Падение в небо - страница 13
Свекрови лучше удавалось подавлять эмоции, когда она навещала меня. Она не плакала при мне, и я не видела следов от слёз на её щеках. Каждый раз, когда приходила, держалась отстранённо у окна. Смотрела на больничный парк, немного отодвинув плотную занавеску в сторону, и думала, что лучше бы воспоминания о дне аварии никогда не вернулись ко мне. Я видела бледные лица мужа и сына её глазами каждый раз, когда она заходила в палату. Свёкор всегда тенью держался около двери и первым выходил, когда их время посещения заканчивалось. Изредка бросал на меня печальный взгляд. В этом взгляде читалось: «Почему ты не умерла вместе с сыном и внуком?»

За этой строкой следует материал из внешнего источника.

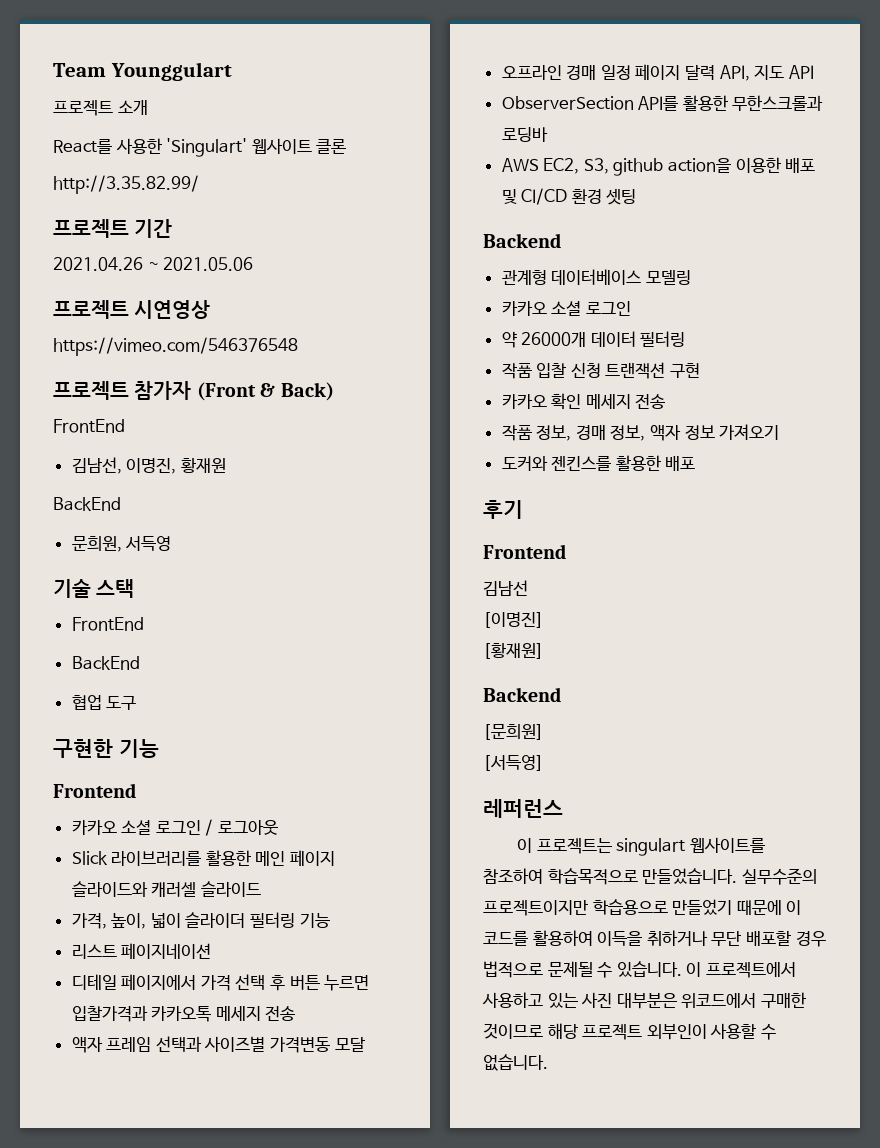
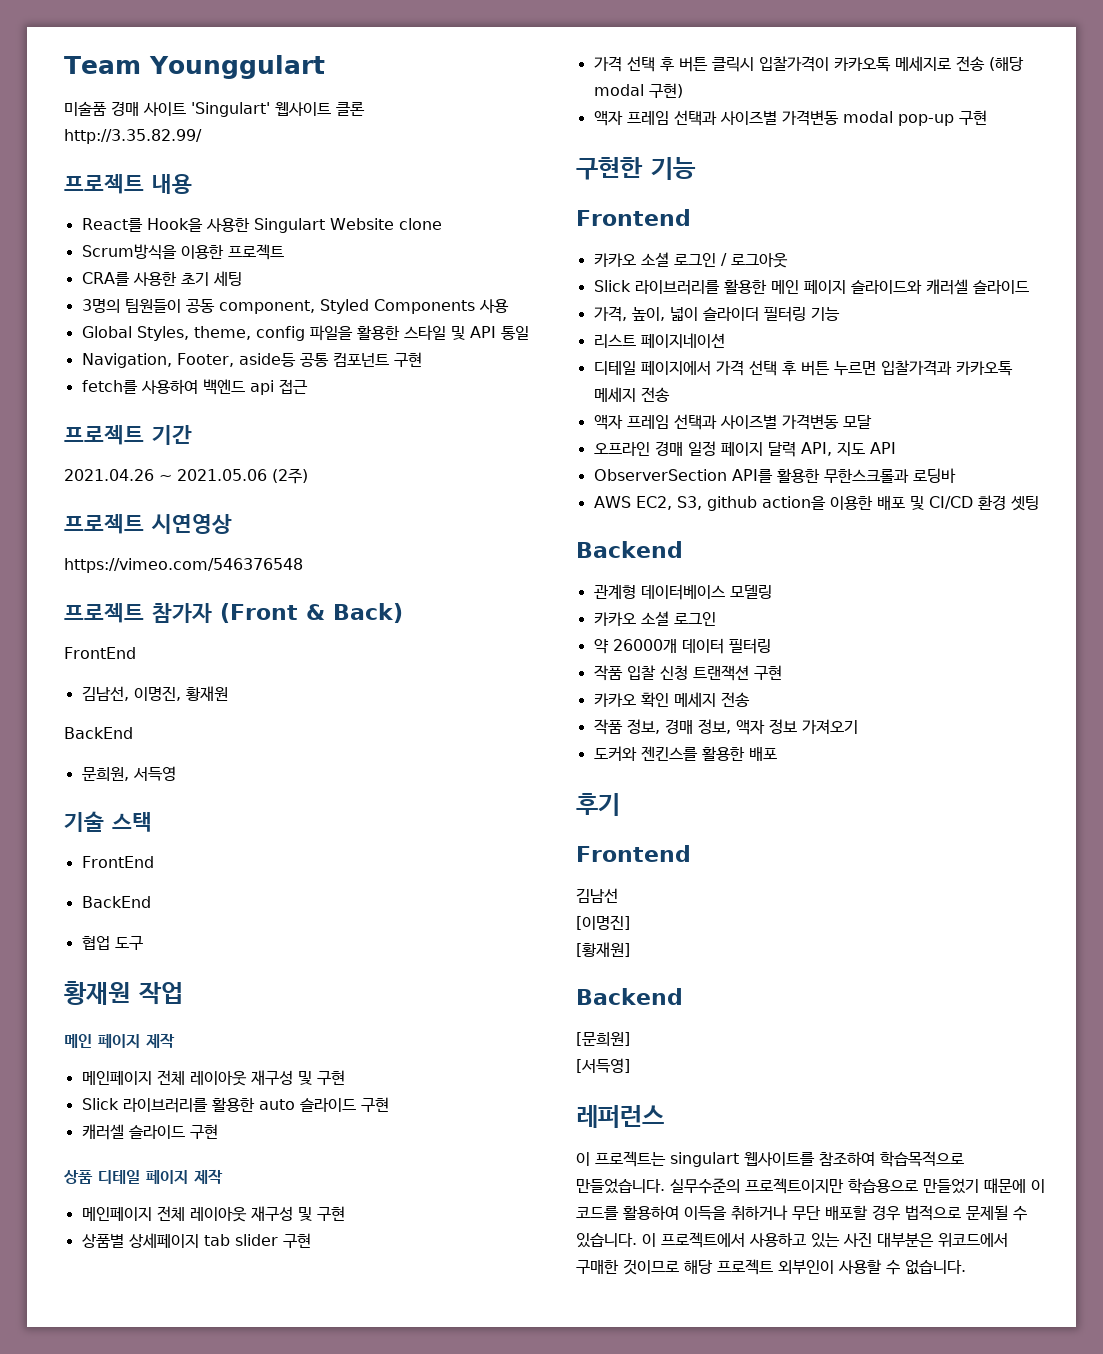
[53,100,148,116] [53,138,162,154] 프로젝트 소개 // React를 사용한 -> [64,101,186,116] 미술품 경매 사이트
(199, 184) none -> [64,174,192,194] [81,217,442,233] [81,244,284,260] [81,271,242,286] [81,299,509,314] [81,325,529,341] [81,352,422,368] [81,379,308,395] // 프로젝트 내용 // React를 Hook을 사용한 Singulart Website clone // Scrum방식을 이용한 프로젝트 // CRA를 사용한 초기 세팅 // 3명의 팀원들이 공동 component, Styled Components 사용 // Global Styles, theme, config 파일을 활용한 스타일 및 API 통일 // Navigation, Footer, aside등 공통 컴포넌트 구현 // fetch를 사용하여 백엔드 api 접근
(254, 264) none -> [272,468,308,484] (2주)
(137, 703) none -> [64,981,183,1005] [64,1033,175,1048] [81,1070,345,1086] [81,1097,389,1113] [81,1124,218,1140] [63,1169,223,1184] [81,1206,345,1222] [81,1233,311,1248] [593,56,1024,72] [593,83,683,98] [593,110,987,126] // 황재원 작업 // 메인 페이지 제작 // 메인페이지 전체 레이아웃 재구성 및 구현 // Slick 라이브러리를 활용한 auto 슬라이드 구현 // 캐러셀 슬라이드 구현 // 상품 디테일 페이지 제작 // 메인페이지 전체 레이아웃 재구성 및 구현 // 상품별 상세페이지 tab slider 구현 // 가격 선택 후 버튼 클릭시 입찰가격이 카카오톡 메세지로 전송 (해당 modal 구현) // 액자 프레임 선택과 사이즈별 가격변동 modal pop-up 구현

А действительно, почему?! Что теперь меня тут держит…
Мой психотерапевт догадывался, что я лгала и память ко мне вернулась полностью. Но каждый раз держал этот вопрос в мыслях, не имея смелости задать его вслух.
Мои родные были не готовы услышать правду, которую я скрывала: что я читаю мысли людей и помню свои прошлые жизни.
Мне поставили ложный диагноз – диссоциативная амнезия.
Я не хотела покидать стены лечебницы: за ними не было жизни для меня. Поэтому играла выгодную мне роль: притворялась, что диагноз верный. О том, что вспомнила о дне аварии, я молчала. Никто из родственников не задавал вопросов вслух, но я слышала их мысли. Глотала их вместе с немыми слезами, которым не позволяла вытекать из глаз. Терпела не только свою боль, но и боль всех, кто навещал меня. Рыдала навзрыд, когда оставалась одна.
Если каждый из них начнёт меня жалеть, когда поймёт, что я всё вспомнила, – я не выдержу. Чужая скорбь растворит меня, как кислота.
Как только голова касалась подушки и опускались веки, в моё сознание врывались воспоминания, опережая сны.
Я так мечтала о сыне. Чувствовала, будто это моё предназначение – родить сына любимому мужчине. Муж повторял, что ему всё равно, кто это будет, он будет любить ребёнка одинаково – мальчика или девочку, потому что этот малыш – продолжение нашей любви.
Неземной любви, добавлял он и улыбался.
Моя беременность протекала хорошо. Почти не было токсикоза. Все девять месяцев я провела на ногах и впустила нашего малыша в мир без страданий. Когда мне на грудь положили сына, я почувствовала, что уже держала на руках этого ребёнка. Его запах был таким знакомым…
В то мгновение сердце болезненно сжалось, как будто должно было произойти что-то страшное, что изменит мою жизнь навсегда.
– Он такой… большой! – Я смотрела на сына, которого мне положили на грудь спустя пять часов родов. – Не могу поверить, что он помещался во мне.
Муж сам настоял на своём присутствии в родильном отделении, хотя я считала это неправильным, боялась, что это повлияет на его чувства ко мне. Он держал меня за руку, вытирал пот со лба и висков от начала схваток и до рождения сына.
– Я горжусь тобой, Ангел мой!
– У меня какое-то странное предчувствие, – я оторвала взгляд от сына и посмотрела мужу в глаза. Мне нужно было убедиться, что я одна чувствую привкус беды на нашем общем счастье.
– Всё будет хорошо, – улыбнулся муж и быстро перевёл тему: – Как назовём сына?
Такие живые воспоминания о нашей счастливой жизни. Казалось, что можно дотронуться до них кончиками пальцев, сто́ит протянуть руку. Но как только я открывала глаза, видела палату психиатрического отделения, в которой сама себя заперла.